A slow blink, like a reptile. “That’s a personal question, Miss Kelly.”
“Oh, I see! I’m the one who’s supposed to spill all the beans in this room, isn’t that right, while you get to keep your beans to yourself. Seems you’ve got a nice little racket of your own, Anson. A nice little racket.”
He breathes in slow, regular drafts from a pair of gargantuan lungs. Fresh coffee on his breath and nothing else, not tobacco nor liquor nor money, just good clean virtue.
“You see? It’s all a matter of perspective, isn’t it? There was this painter I used to sleep with, when I first came to New York. A real wisenheimer. He taught me about a lot of things. He taught me all about perspective. How you can change the essence of an object, the soul of it, you can change this thing entirely just by looking on it some different way. But you know what? I’ll bet you already knew that. Something tells me you know a lot about art, don’t you, Mr. Anson? Expensive art, the kind they hang in museums and fancy Fifth Avenue apartments. You know from perspective, I’ll bet.”
“I understand the concept.”
“You think you’re the good guy, don’t you, Mr. Anson? You think you’re some kind of honest-to-goodness knight, riding into River Junction on your fine white charger to do away with that dastardly villain with the twirling mustache. Cover yourself with medals. Laurels on your head, damsels on your arm. I wonder what you’d say if you knew how it looks from where I’m sitting.”
“So tell me.”
I turn a little on my hip on that chair, so we’re face-to-face, terribly intimate, the way you turn to your lover in bed. Prop my elbow on the back of the chair. Drape one leg over the other. His knee’s no more than an inch from my own.
“Why, you look exactly the same, you and my stepfather. You take me by surprise. Haul me to your lair. Corner me where I can’t strike back. Hold someone dear over my head, just to make sure I play along. You and Duke, you just want to get a little something out of me, whether I like it or not, and you don’t ever mean to pay me back for my trouble.”
Well, if I was hoping to get a little flicker out of him, some sign of impact, forget it. You might as well chip emotion from a glacier. Just those wintry eyes, staring at me. Those fingers hanging downward from his thigh, thick and knobbled. Scar on his chin. On his forehead. Lashes black and plentiful. The room throbs around us, the city throbs around the room. A block or two away, the boats skate silently across the Hudson River, hauling in booze, hauling in contraband everything in an unstoppable swarm, like the skeeters back home, too small and quick and clever for you to swat.

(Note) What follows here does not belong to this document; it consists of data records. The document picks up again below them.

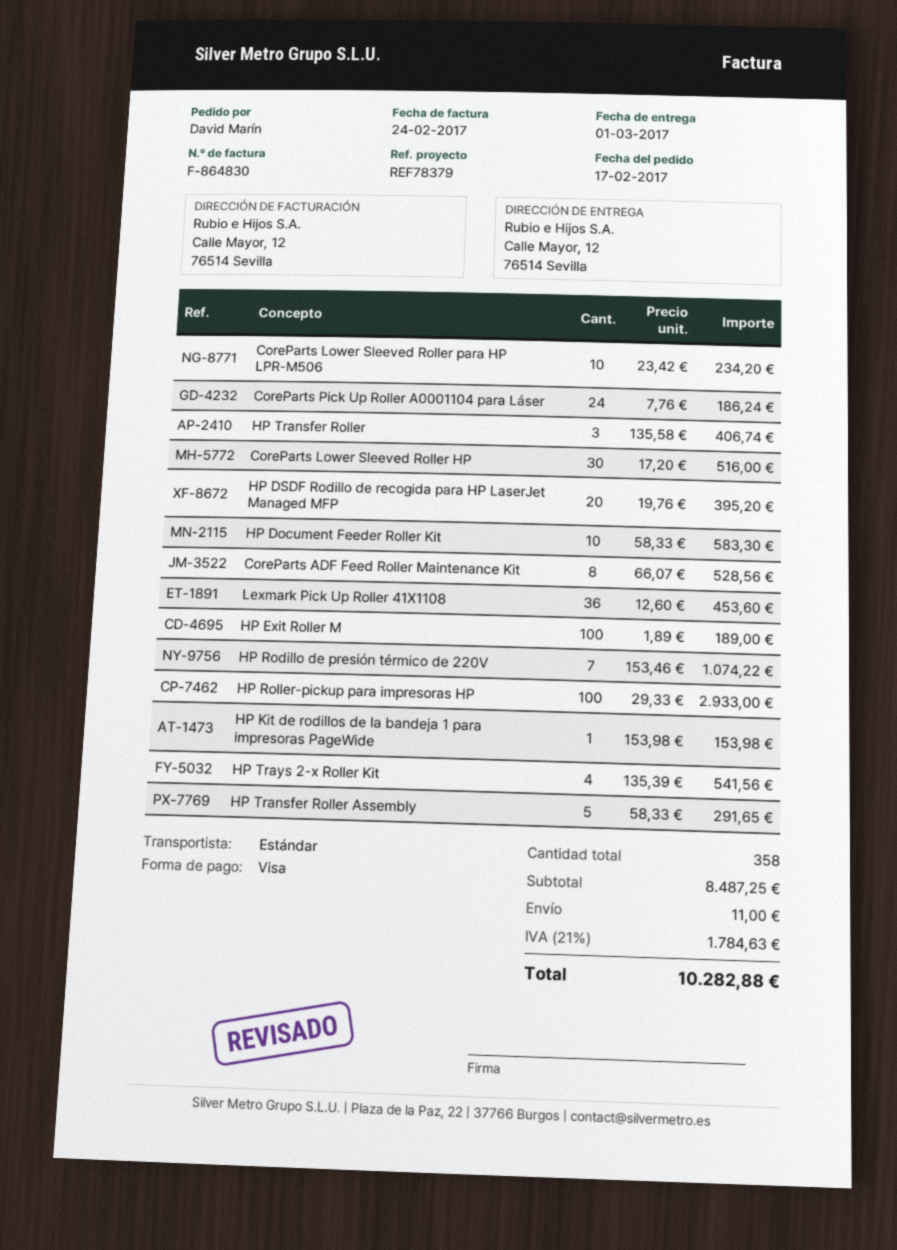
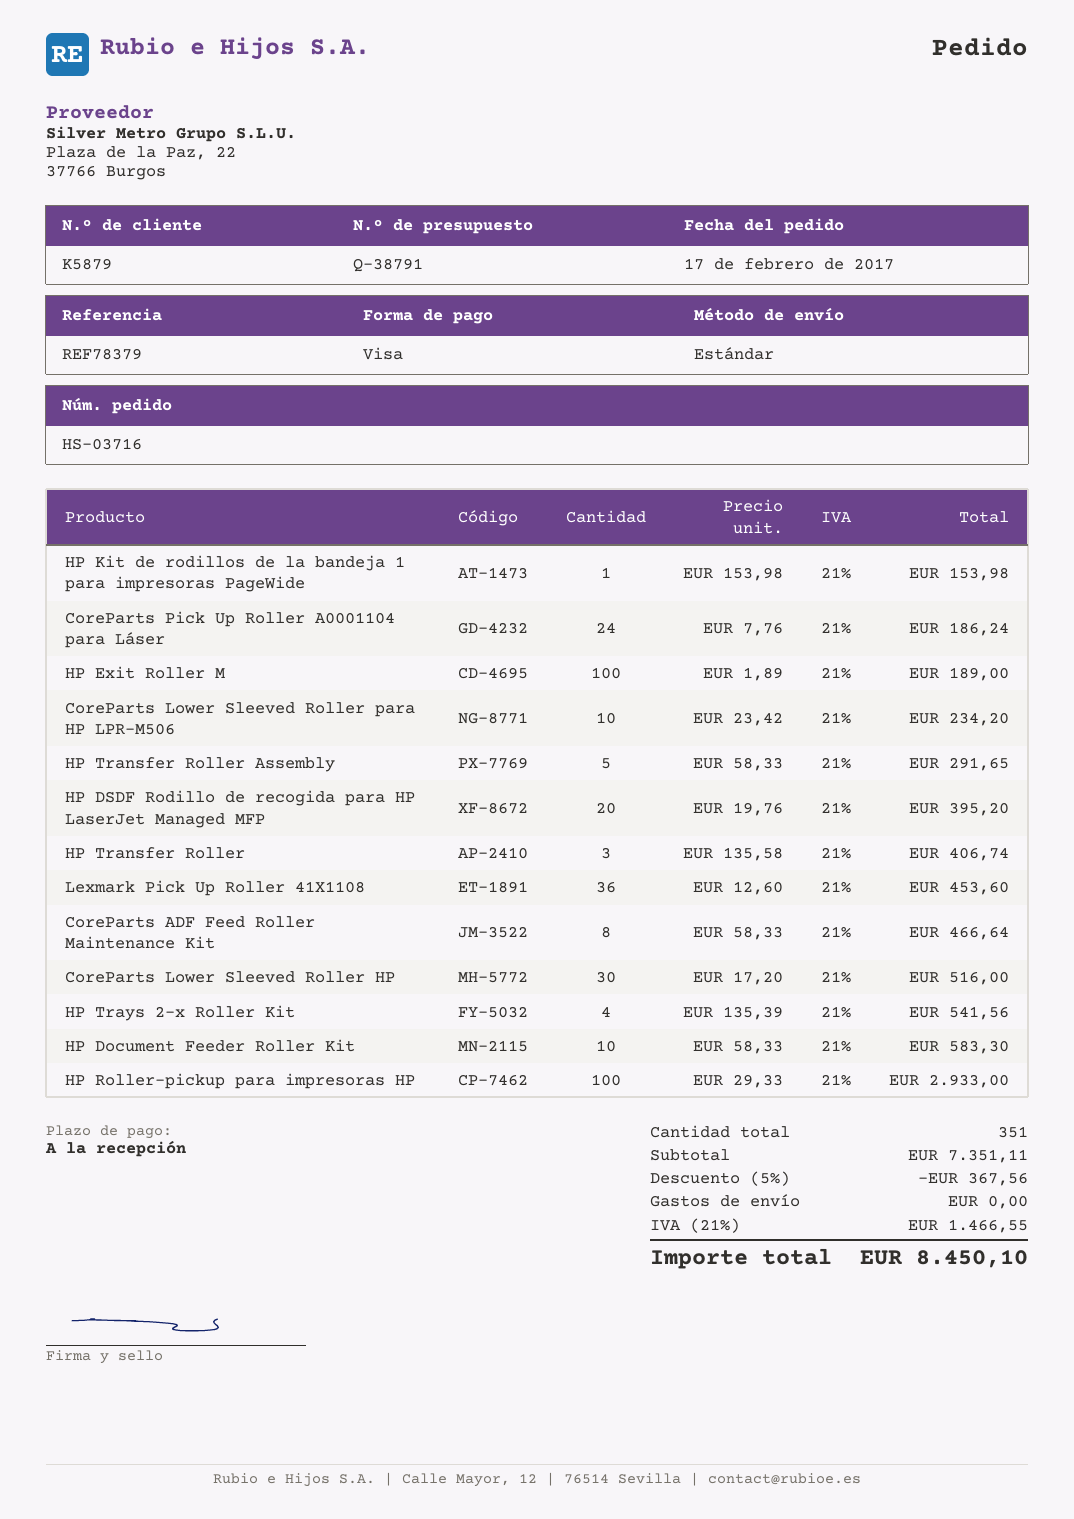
CoreParts ADF Feed Roller Maintenance Kit: 8 x 66.07 = 528.56 -> 8 x 58.33 = 466.64
HP Rodillo de presión térmico de 220V: 7 x 153.46 = 1074.22 -> none
total quantity: 358 -> 351
subtotal: 8487.25 -> 7351.11
discount: none -> 5% = 367.56
shipping: 11.00 -> 0.00
tax: 21% = 1784.63 -> 21% = 1466.55
total: 10282.88 -> 8450.10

Without warning, the fingers flex. A few quick strikes, like the twitches of a dying man.
“I have neither wife nor children, Miss Kelly,” he says. “Your turn.”
“All right. Here’s my turn: Duke Kelly’s a cold-blooded bastard, and I’ll turn myself in at the nearest precinct before I trundle back to River Junction like some poor sucker and help you catch him.”
“I see. And what if you’re not the poor sucker heading for jail?”
“Then I don’t give a damn either way.”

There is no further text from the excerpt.